I think this report fails to address that while political and legal methods are effecting in closing shop for most terrorist group threats, the politicians and police forces had a lot of help from the military on the way that isnt being recognized.  It was often failure to accomplish military goals (because of losing battles with military forces) that forced terrorist groups back to the bargaining table, or sent them into hiding among the general population that made them vulnerable to police/intelligence agency actions...   
 
I wonder how tightly they are defining "terrorist" groups. As Greymatters said, small groups like the Red Army Faction, Badder Meinhof gang, Direct Action or Aum Shinrikyo can be dealt with as a police matter because of their limited size and range of influence. I suspect that this might not even be the case anymore, should groups like this link up with or become organized criminal gangs for money, logistics and muscle (FARC essentially became entwined with the Columbian cocaine cartels as "enforcers", and grew much more powerful than otherwise possible with huge infusions of cash. The PIRA turned into a criminal organization by destroying public transit and leaning on cabbies for a percentage of the fare, along with shakedown and protection rackets. The LTTE [liberation Tigers of Tamil Elam] are notorious for their "war taxes" extortion network, etc.).

Larger groups like the PIRA, LTTE, FARC, Hezbollah, Hamas, the AQ and so on are beyond the abilities of the police alone to deal with, and post 1945 history has examples from around the globe of terror groups raising insurgencies that required military power to contain and roll back until the insurgency fizzles out or the police can deal with the aftermath.
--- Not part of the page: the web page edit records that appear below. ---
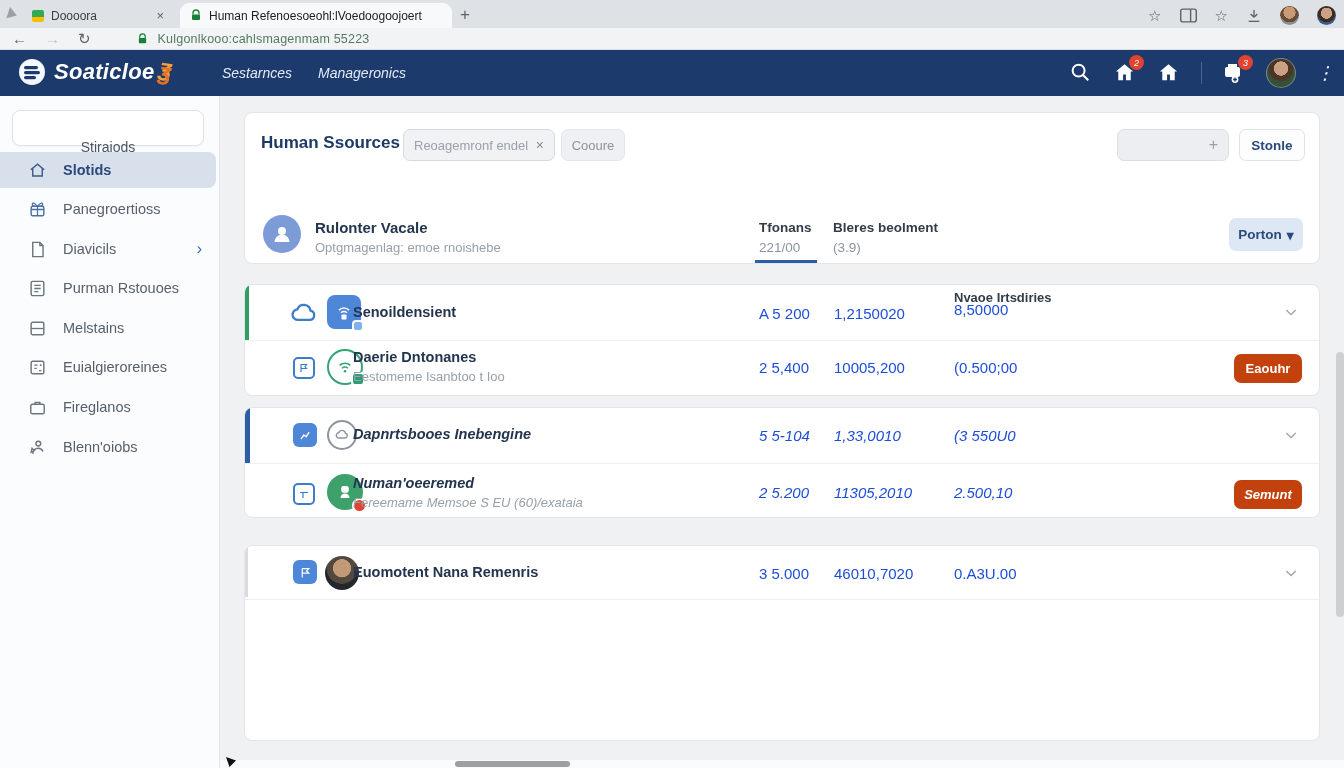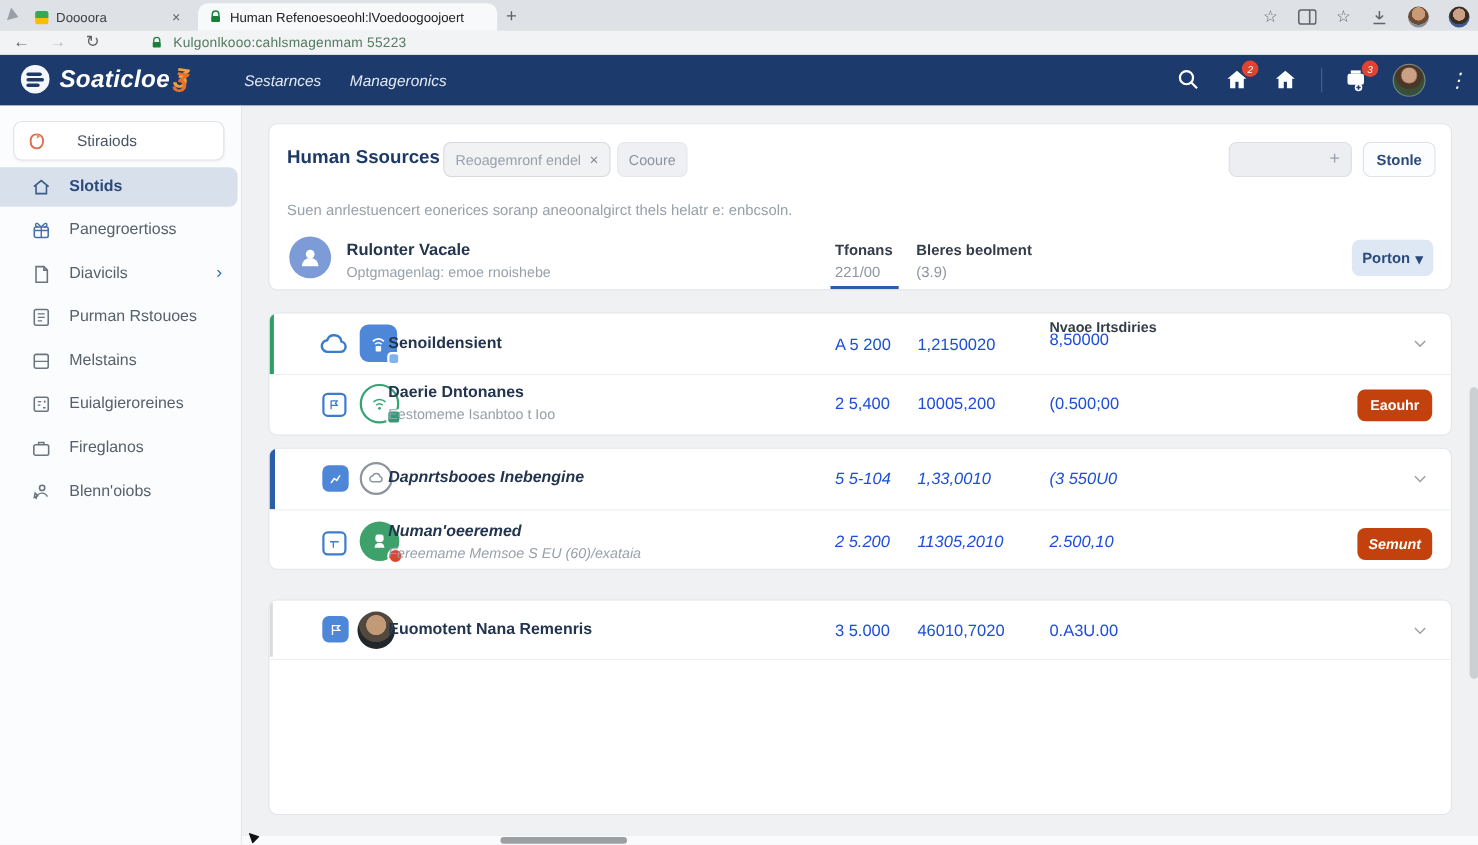--- a/index.html
+++ b/index.html
@@ -41,7 +41,7 @@
 
   
   .sidebar { position:absolute; left:0; top:96px; width:220px; height:672px; background:#fbfcfd; border-right:1px solid #e3e5e8; }
-  .sb-selector { position:absolute; left:12px; top:14px; width:192px; height:36px; background:#fff; border:1px solid #dfe2e6; border-radius:8px; box-shadow:0 1px 2px rgba(0,0,0,.04); display:flex; align-items:center; gap:28px; padding:0 12px; }
+  .sb-selector { position:absolute; left:12px; top:14px; width:192px; height:36px; background:#fff; border:1px solid #dfe2e6; border-radius:8px; box-shadow:0 1px 2px rgba(0,0,0,.04); display:flex; align-items:center; gap:28px; padding:0 12px;flex-direction:column; }
   .sb-selector-label { font-size:14px; color:#4a5563; }
   .sb-item { position:absolute; left:0; width:216px; height:36px; display:flex; align-items:center; gap:16px; padding:0 14px 0 28px; color:#57606b; font-size:14.5px; }
   .sb-item.active { background:#d8e0eb; border-radius:0 8px 8px 0; color:#2b4a7c; font-weight:700; }

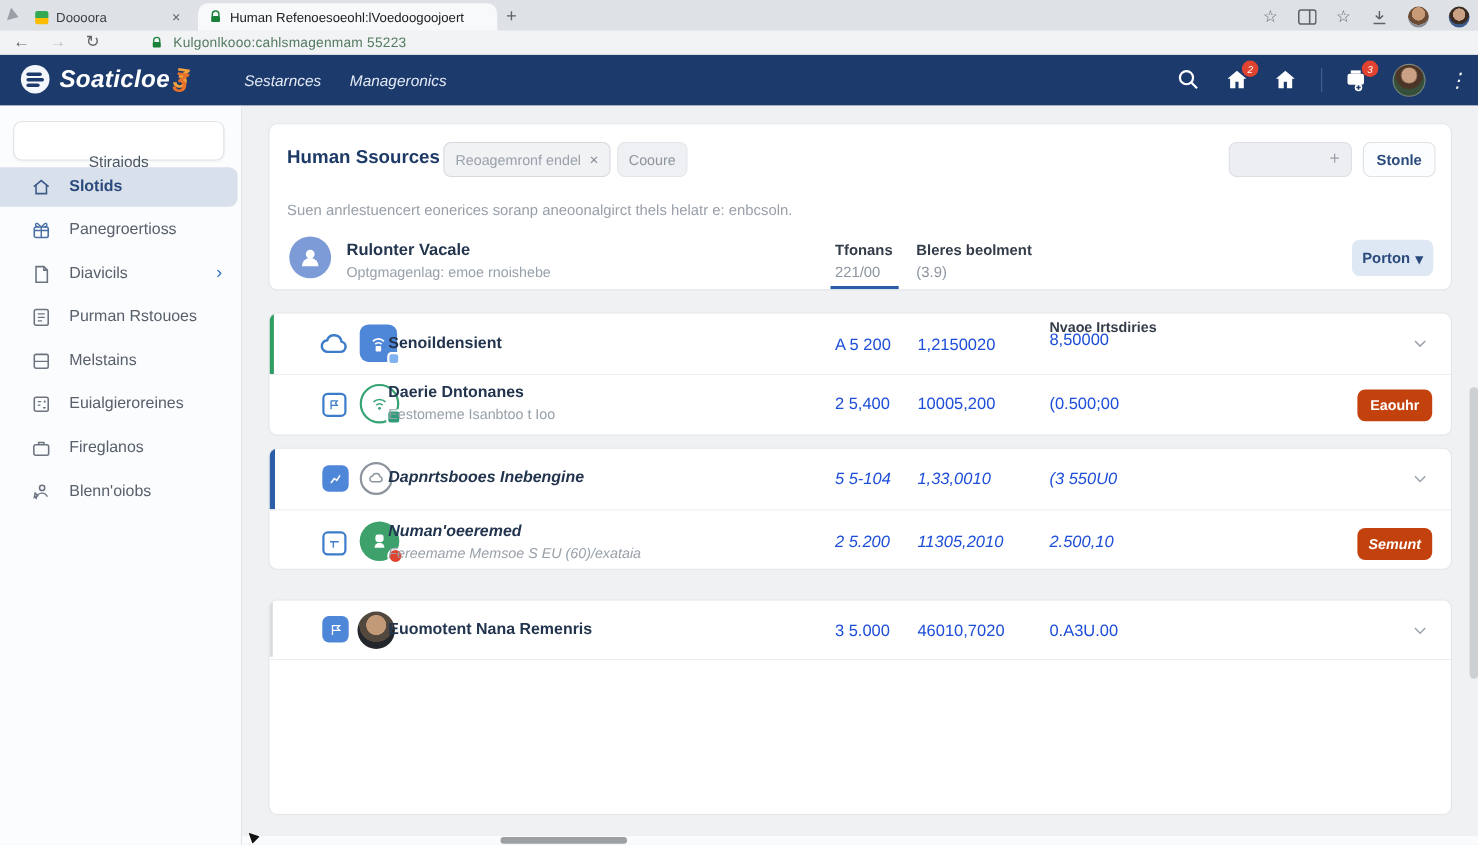--- a/index.html
+++ b/index.html
@@ -275,7 +275,6 @@
       <span class="qty-plus">+</span>
     </div>
     <div class="btn-store">Stonle</div>
-    <div class="hdr-desc">Suen anrlestuencert eonerices soranp aneoonalgirct thels helatr e: enbcsoln.</div>
 
     <div class="profile-avatar">
       <svg width="24" height="24" viewBox="0 0 24 24">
With this in mind, operations like the "surge" are simply one more tool in the government's tool bag and appropriate for use against large scale terrorist or insurgent movements to contain them and break them into bite sized pieces for the local authorities to finish off. This is in fact the lesson of the "surge", and our own experience in Afghanistan; as the Insurgent forces lost credibility due to military defeat or constraints on their actions, local tribal leaders, village elders and other local leaders raised the population against the insurgent forces, even to the point of taking up arms and fighting them with or without the support or approval of the national government or allied forces!
 
Hmmm...Taliban and Al Qaida involving themselves in the legal and political apparatus? Me thinks not.  How many of them could even read the ballot?!  I like the "arrest and kill key members" approach - though it would not address the ideological root of the conflict.

Besides, even ordinary Afghans have little faith in their govt. - with claims of corruption across the board, HOW does one even begin to convince the terrorist (who uses violence to meet political goals) that involvement in the apparatus is in their interest when its so corrupt?

Ideology cannot be arrested and killed, remember.